* **Work item**
Among the lines of the data, copy those that hold "color".

== Source data ==

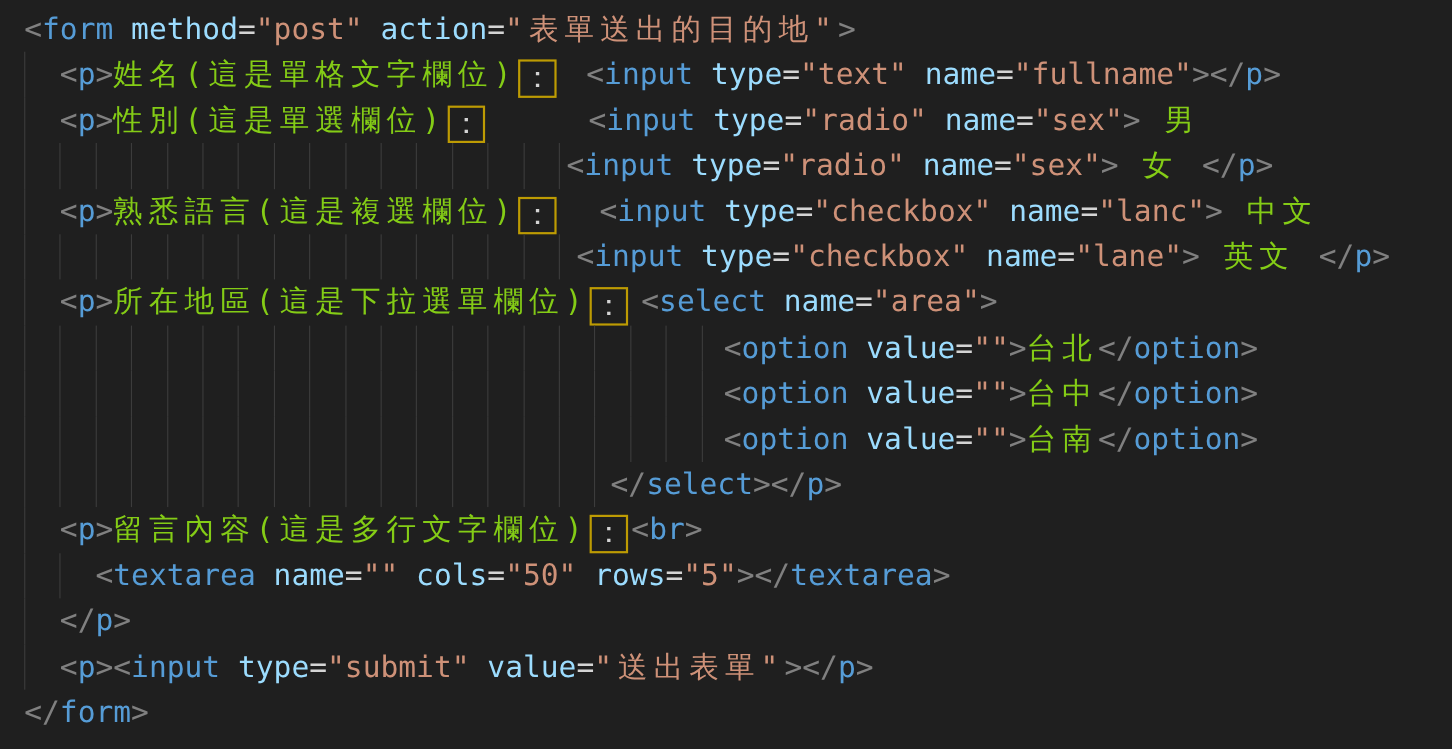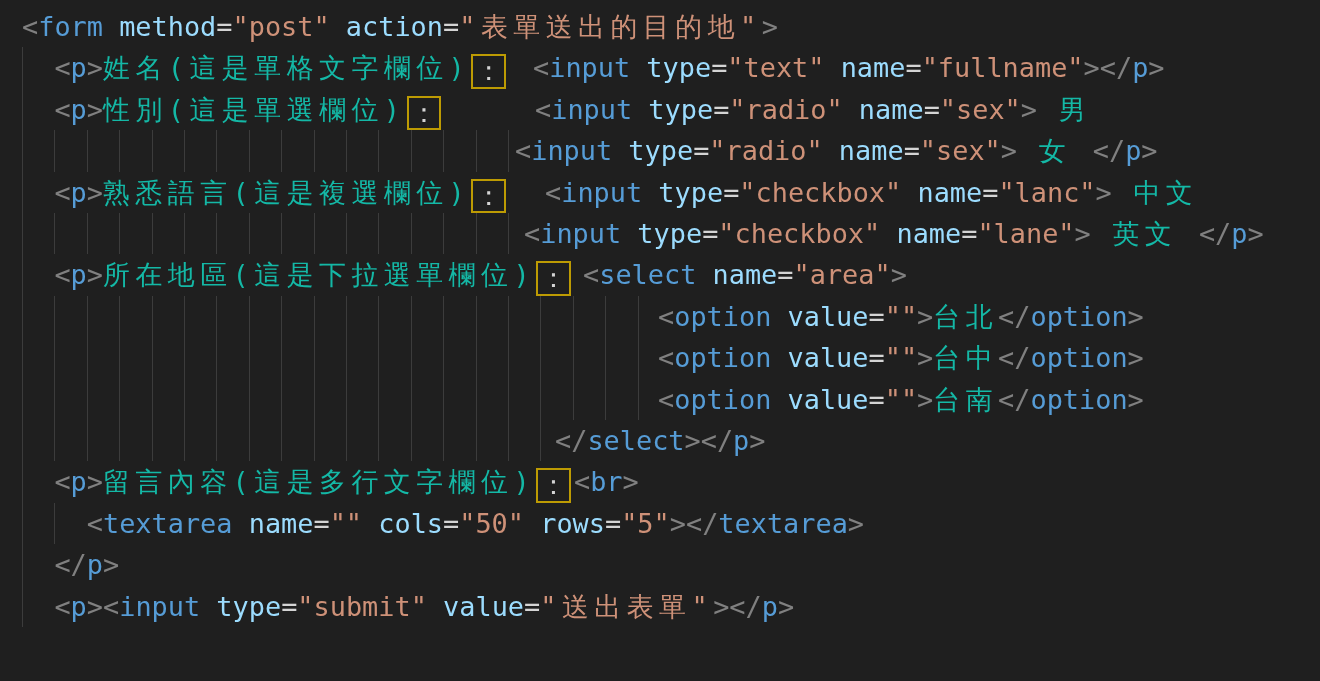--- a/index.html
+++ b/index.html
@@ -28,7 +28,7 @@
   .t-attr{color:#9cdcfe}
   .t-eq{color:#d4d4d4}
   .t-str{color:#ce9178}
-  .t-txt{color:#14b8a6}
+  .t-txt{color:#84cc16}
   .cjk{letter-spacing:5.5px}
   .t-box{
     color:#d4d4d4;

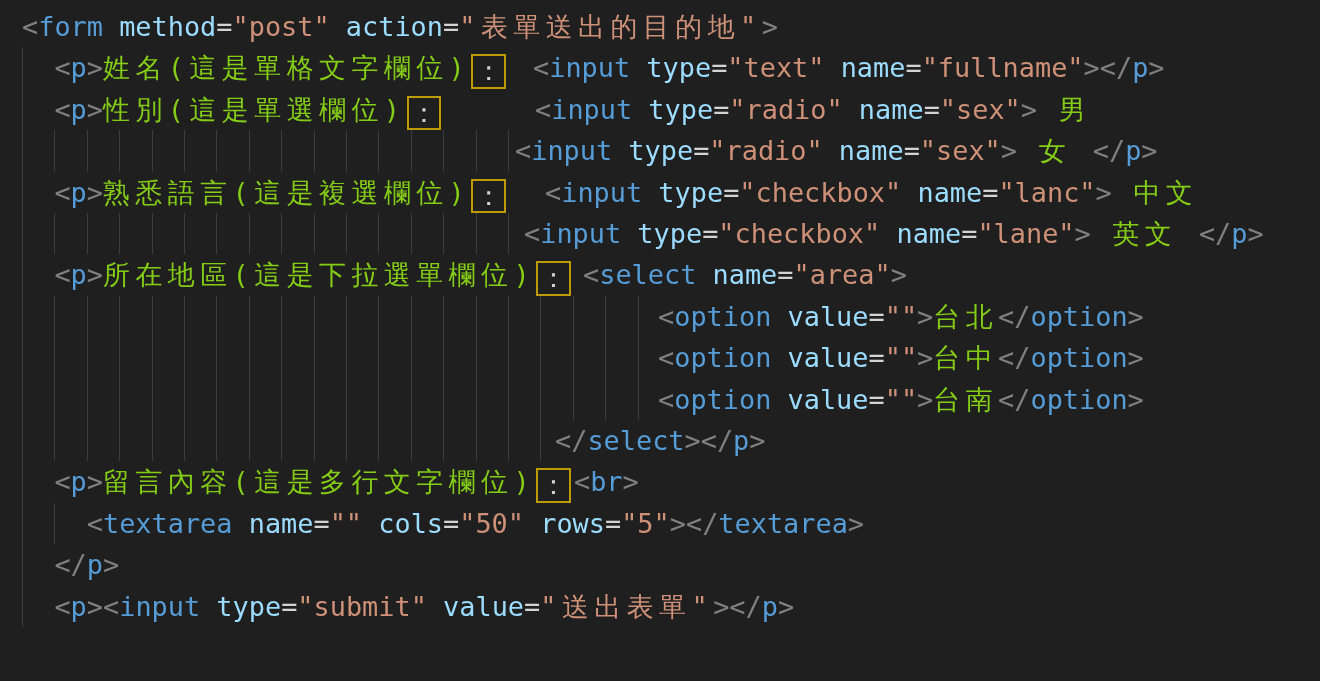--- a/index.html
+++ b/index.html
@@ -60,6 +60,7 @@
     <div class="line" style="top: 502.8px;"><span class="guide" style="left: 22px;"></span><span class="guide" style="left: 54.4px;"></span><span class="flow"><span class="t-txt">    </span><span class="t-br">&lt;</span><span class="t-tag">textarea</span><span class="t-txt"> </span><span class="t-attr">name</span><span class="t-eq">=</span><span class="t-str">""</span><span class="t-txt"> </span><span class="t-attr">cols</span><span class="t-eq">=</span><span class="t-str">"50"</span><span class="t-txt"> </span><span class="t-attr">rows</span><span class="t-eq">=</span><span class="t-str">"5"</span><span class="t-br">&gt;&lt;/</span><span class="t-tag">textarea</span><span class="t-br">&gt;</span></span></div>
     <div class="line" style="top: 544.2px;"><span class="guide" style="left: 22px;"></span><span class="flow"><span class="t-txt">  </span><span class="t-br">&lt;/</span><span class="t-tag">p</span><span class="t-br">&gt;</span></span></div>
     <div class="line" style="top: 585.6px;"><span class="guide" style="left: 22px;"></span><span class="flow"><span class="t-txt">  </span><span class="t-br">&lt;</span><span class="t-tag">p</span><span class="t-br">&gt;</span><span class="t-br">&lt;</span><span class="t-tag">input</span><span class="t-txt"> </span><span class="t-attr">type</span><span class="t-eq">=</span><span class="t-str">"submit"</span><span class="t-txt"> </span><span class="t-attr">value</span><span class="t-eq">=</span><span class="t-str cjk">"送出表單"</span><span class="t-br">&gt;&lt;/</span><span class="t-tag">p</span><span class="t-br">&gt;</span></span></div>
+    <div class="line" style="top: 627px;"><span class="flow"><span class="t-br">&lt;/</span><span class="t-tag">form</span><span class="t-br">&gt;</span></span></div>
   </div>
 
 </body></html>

===

* **Completed task**
   .t-attr{color:#9cdcfe}
   .t-eq{color:#d4d4d4}
   .t-str{color:#ce9178}
-  .t-txt{color:#14b8a6}
+  .t-txt{color:#84cc16}
     color:#d4d4d4;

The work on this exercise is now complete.